(Material provided begins)

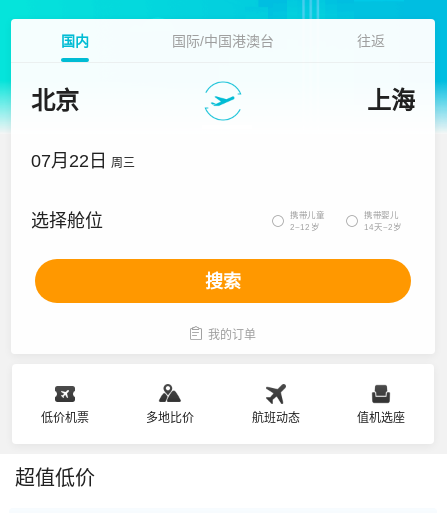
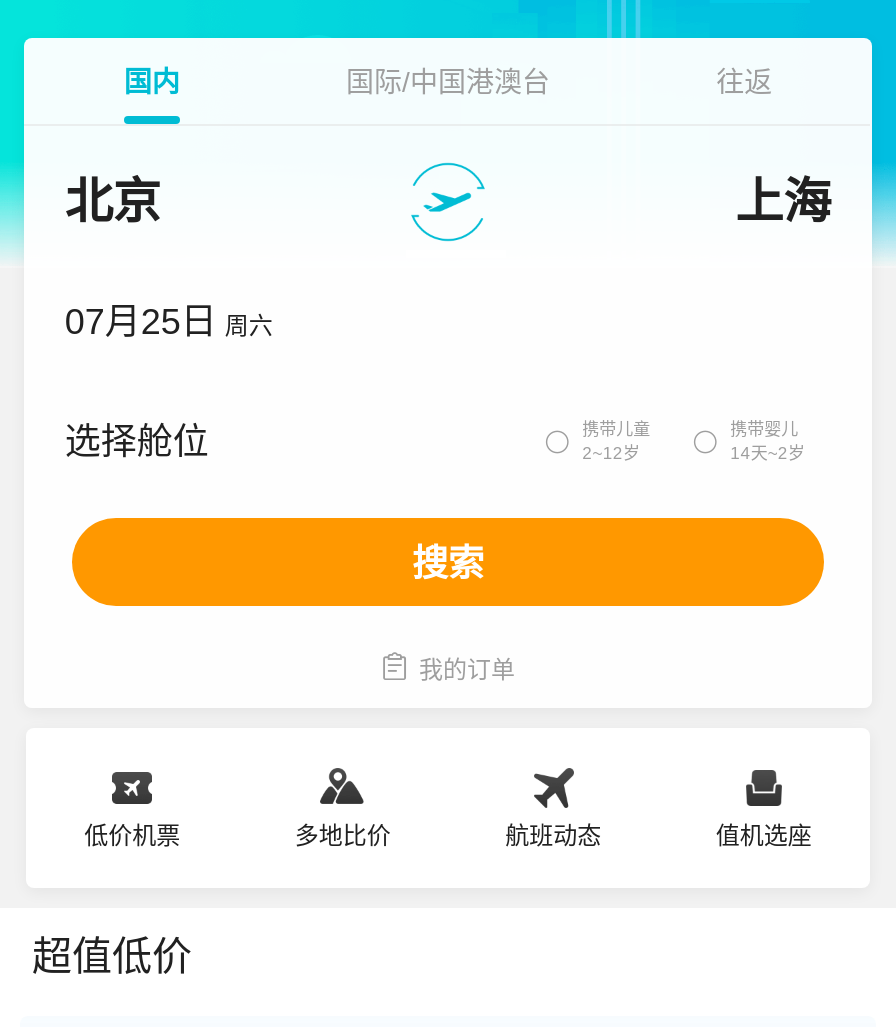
[31,151,135,171] 07月22日 周三 -> [65,302,273,342] 07月25日 周六

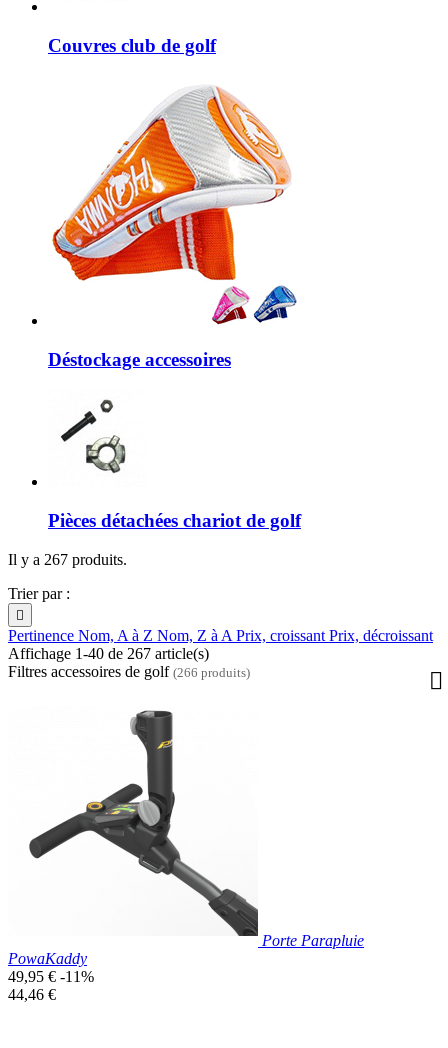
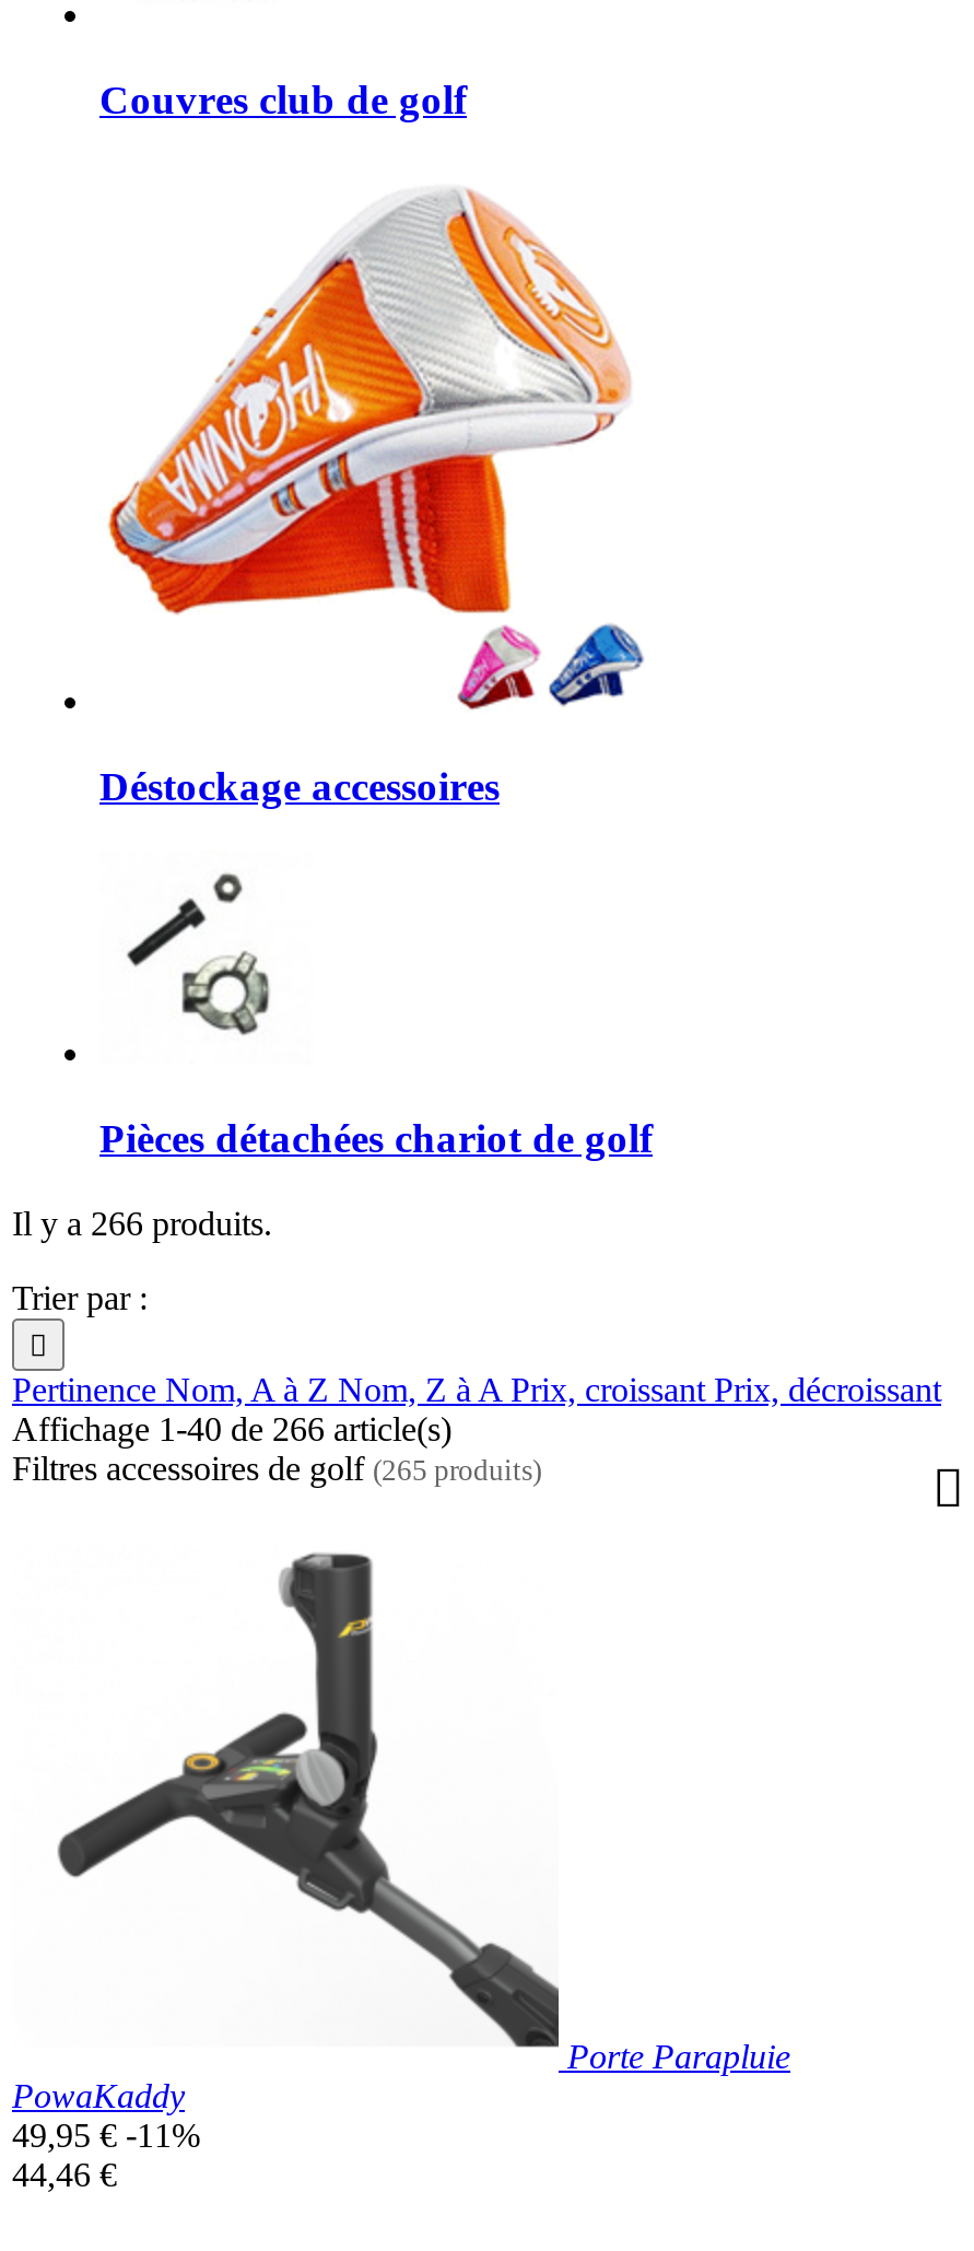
[8,551,127,568] Il y a 267 produits. -> [12,1204,272,1241] Il y a 266 produits.
[8,645,209,662] Affichage 1-40 de 267 article(s) -> [12,1410,451,1447] Affichage 1-40 de 266 article(s)
[8,663,250,680] Filtres accessoires de golf (266 produits) -> [12,1449,541,1486] Filtres accessoires de golf (265 produits)

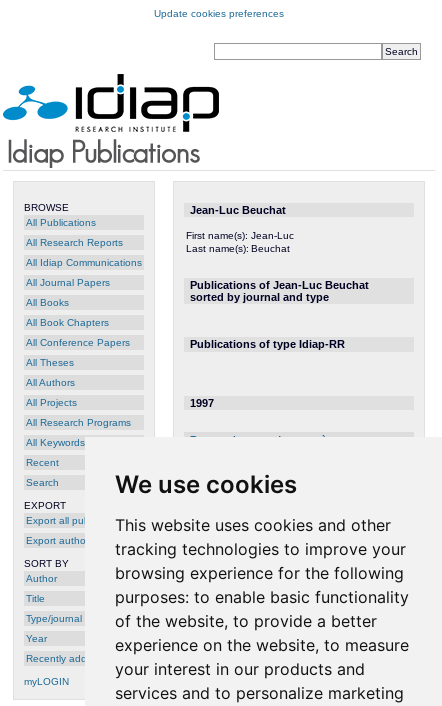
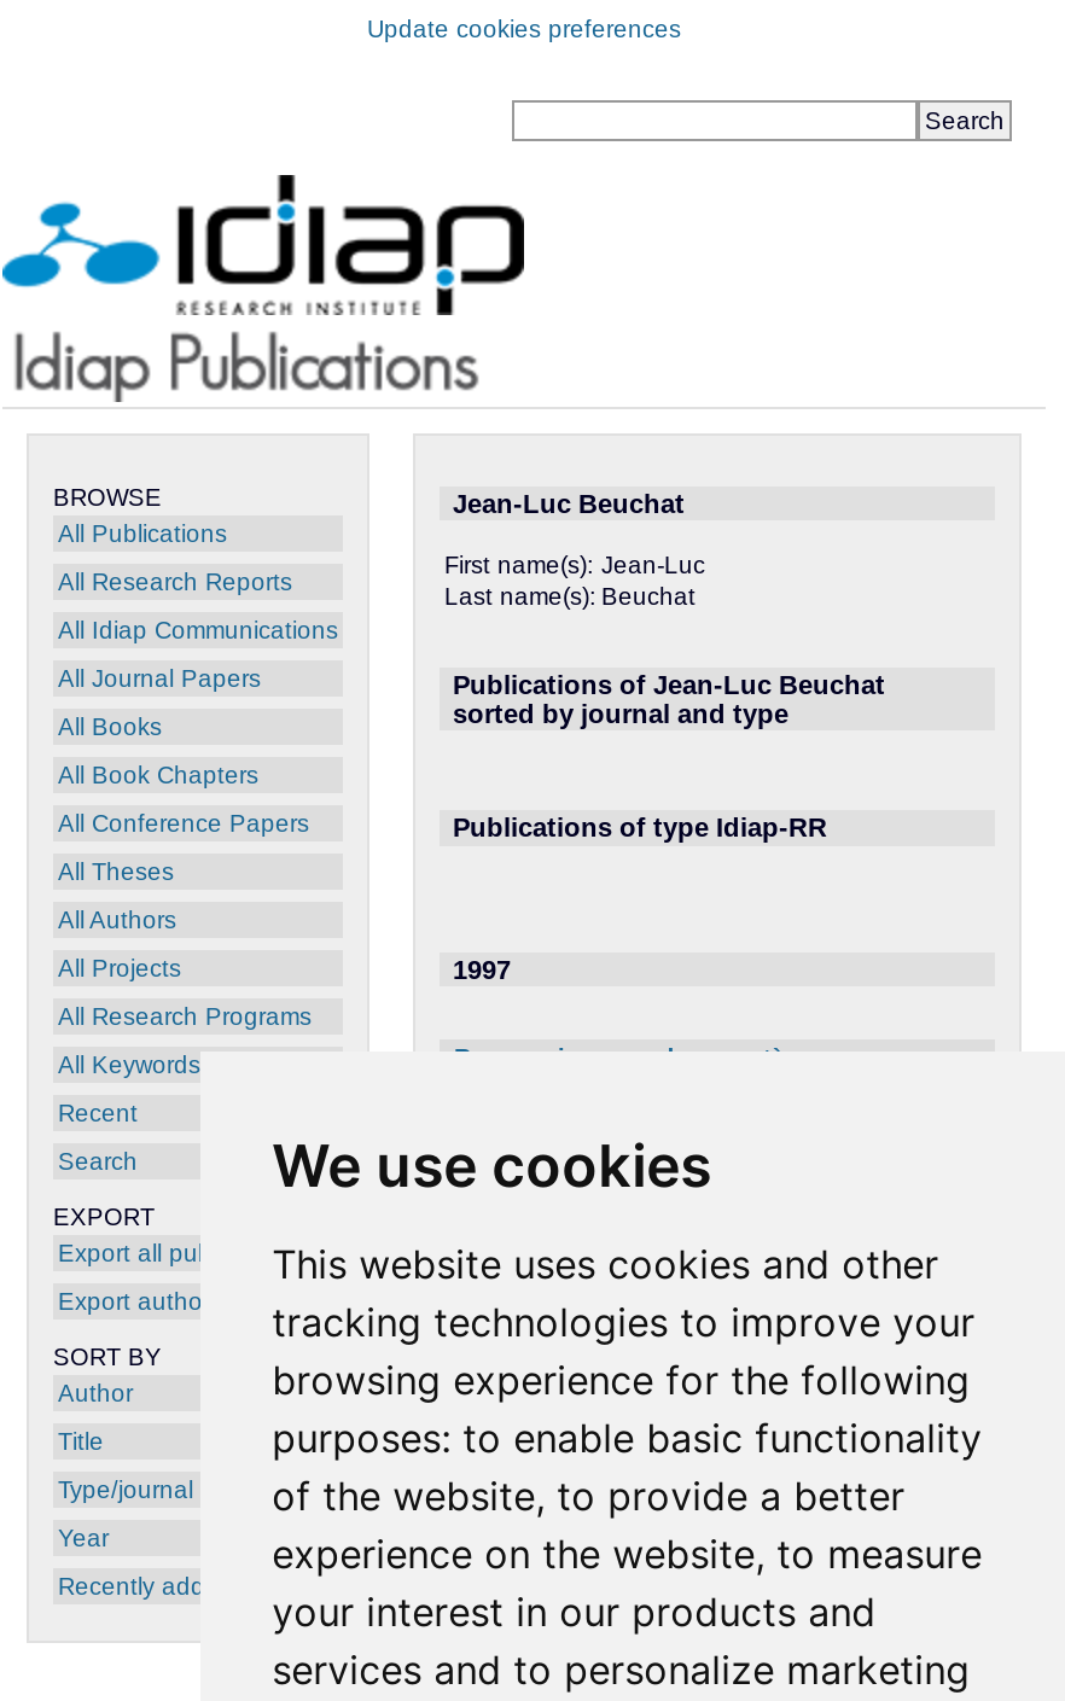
[24,676,69,687] myLOGIN -> none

(Material provided ends)

**What to produce**
Look through the entries above; find each line with the word "produits" and copy it.

**Finished task**
[8,551,127,568] Il y a 267 produits. -> [12,1204,272,1241] Il y a 266 produits.
[8,663,250,680] Filtres accessoires de golf (266 produits) -> [12,1449,541,1486] Filtres accessoires de golf (265 produits)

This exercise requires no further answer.